Furthermore, in Shryock v. Association of United Fraternal Buyers, Inc., 135 Pa. Superior Ct. 428 (1939), a retail radio dealer sued a competing association to restrain violations of the Fair Trade Act. The bill was dismissed because it was admitted that defendant had not knowingly violated the provisions of the act. However, neither counsel for defendant nor the court of its own motion questioned the right of plaintiff to sue under the act.
In the present case, defendant has filed eight preliminary objections to the bill. We have considered nos. 2 and 3 in our discussion above. Nos. 1, 5, and 7 have apparently been abandoned for lack of merit. We shall dis*231cuss briefly nos. 4, 6, and 8, but we have come to the conclusion that they are not well taken.
Defendant complains that the averments of the bill, with respect to the notice alleged to have been given to defendant of the resale price contracts, are not sufficiently specific to enable him to answer. However, the Fair Trade Act does not specifically require any notice to competing retailers of resale price contracts. It merely provides that “wilfully and knowingly” selling below resale prices fixed according to the act shall be considered a violation thereof. Furthermore, Common Pleas Rule 50 states:
“Whenever it is material to allege . . . intent, knowledge or other condition of the mind of any person, it shall be sufficient to allege the same as a fact without setting out the circumstances from which the same is to be inferred.”
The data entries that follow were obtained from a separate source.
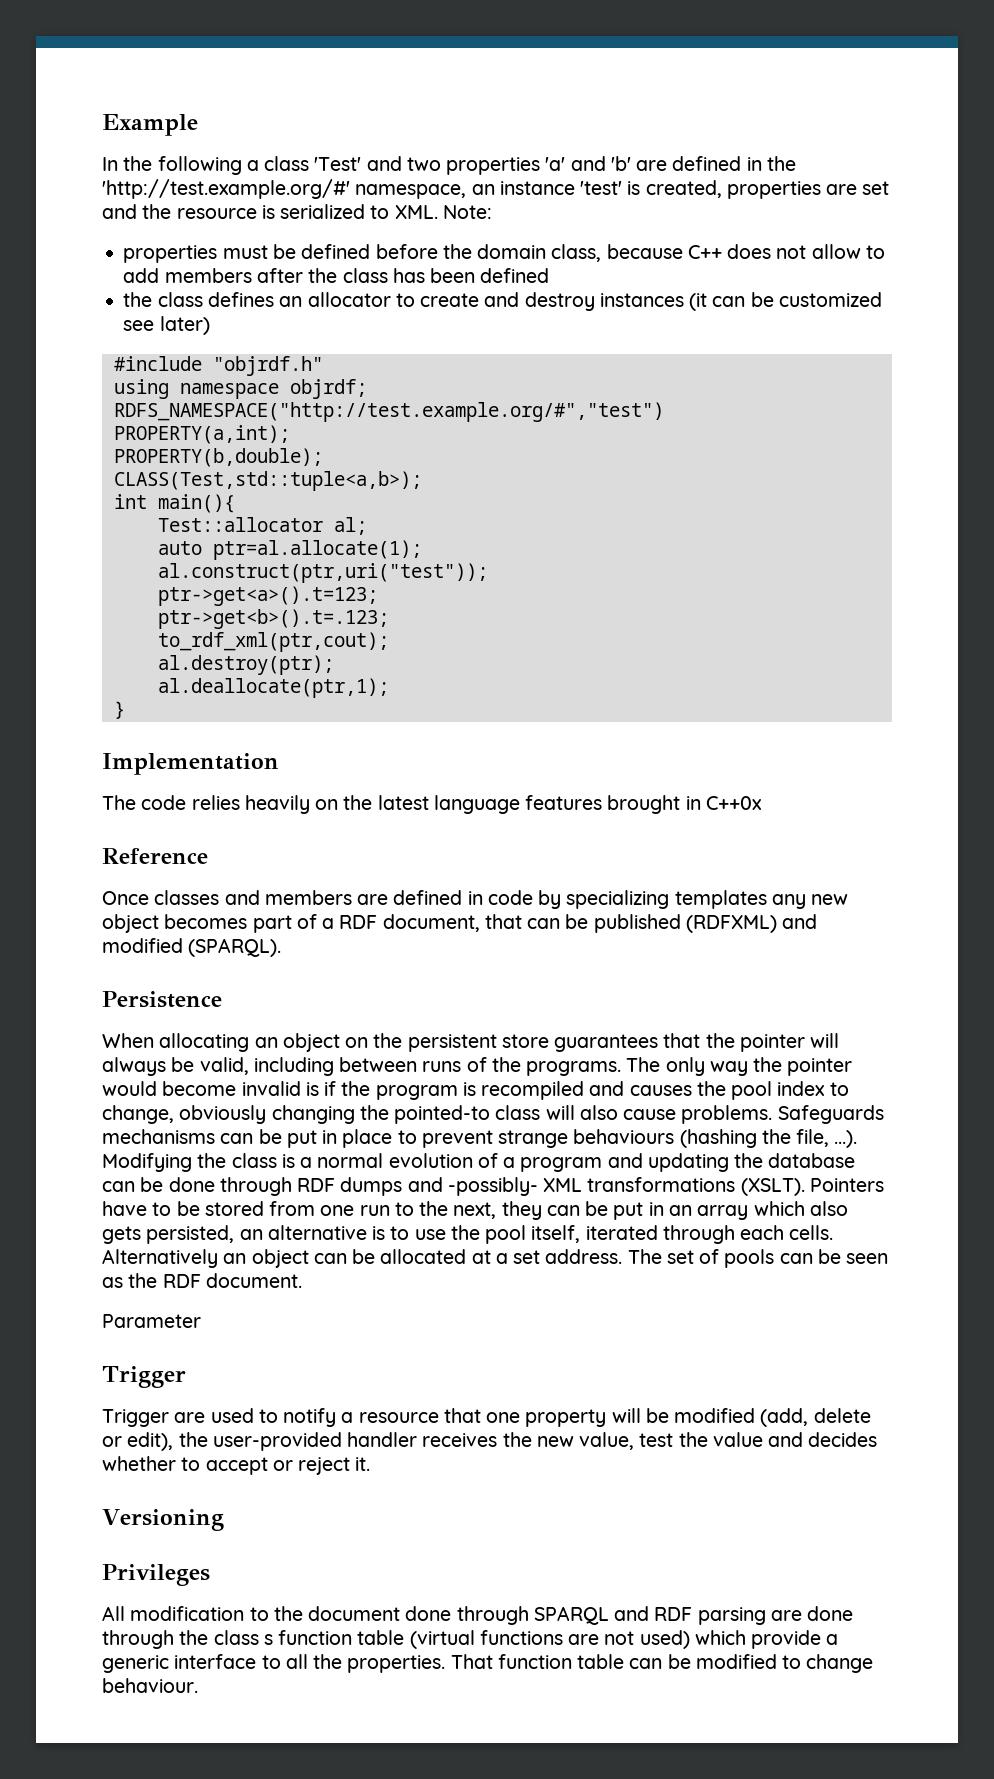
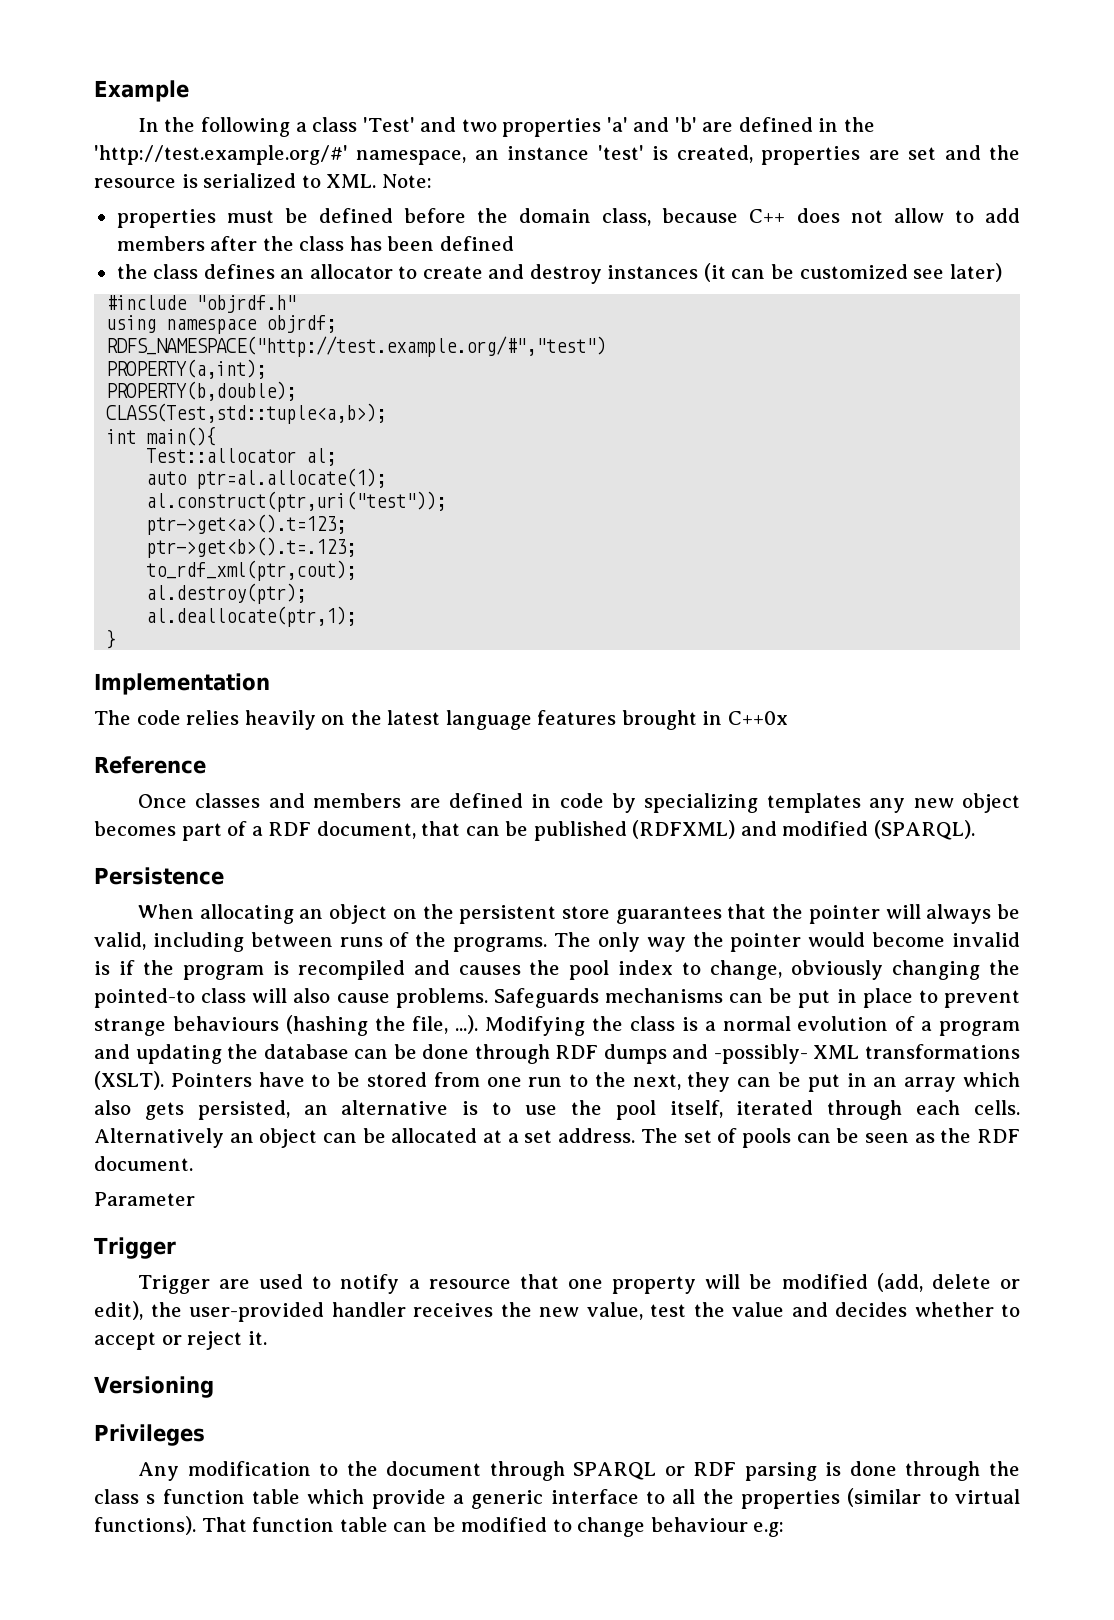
[102,1606,125,1621] All -> [137,1462,179,1481] Any
[405,1606,452,1621] done -> (482, 1468) none
[614,1606,650,1621] and -> [664,1466,685,1476] or
[770,1610,802,1621] are -> [825,1462,842,1476] is
[409,1630,690,1649] (virtual functions are not used) -> (300, 1496) none
[347,1655,446,1673] properties. -> [741,1488,1021,1509] [94,1516,196,1535] properties (similar to virtual functions).
[102,1678,198,1693] behaviour. -> [650,1517,785,1537] behaviour e.g:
Plaintiffs have not only complied with this rule but have gone further and alleged some of the circumstances surrounding the acquisition of such knowledge. Consequently, defendant has no cause to complain.
Defendant claims further that the bill is defective for failure to attach copies of the trade-mark registrations referred to therein. Supreme Court Equity Rule 34 requires all written instruments relied upon for recovery to be included in the bill as exhibits. However, plaintiffs have also averred in the bill that the products, allegedly sold by defendant below the price restrictions, bore the brand and name of the producer. These allegations were sufficient to bring plaintiffs’ cause of action within the purview of the act. Therefore, the averments with regard to trade-mark registration are not relied upon for recovery and the exhibits need not be attached.
Defendant also complains that the prayer of the bill is beyond the scope of the act because it seeks to enjoin defendant from selling any other commodity below the resale price restrictions. But this is not a proper ground for dismissing the bill. The chancellor may mould his decree in accordance with the cause of action proved at *232the hearing, even though plaintiff may have asked for greater relief than he is entitled to under the act.
In the light of the above discussion, the preliminary objections are hereby dismissed.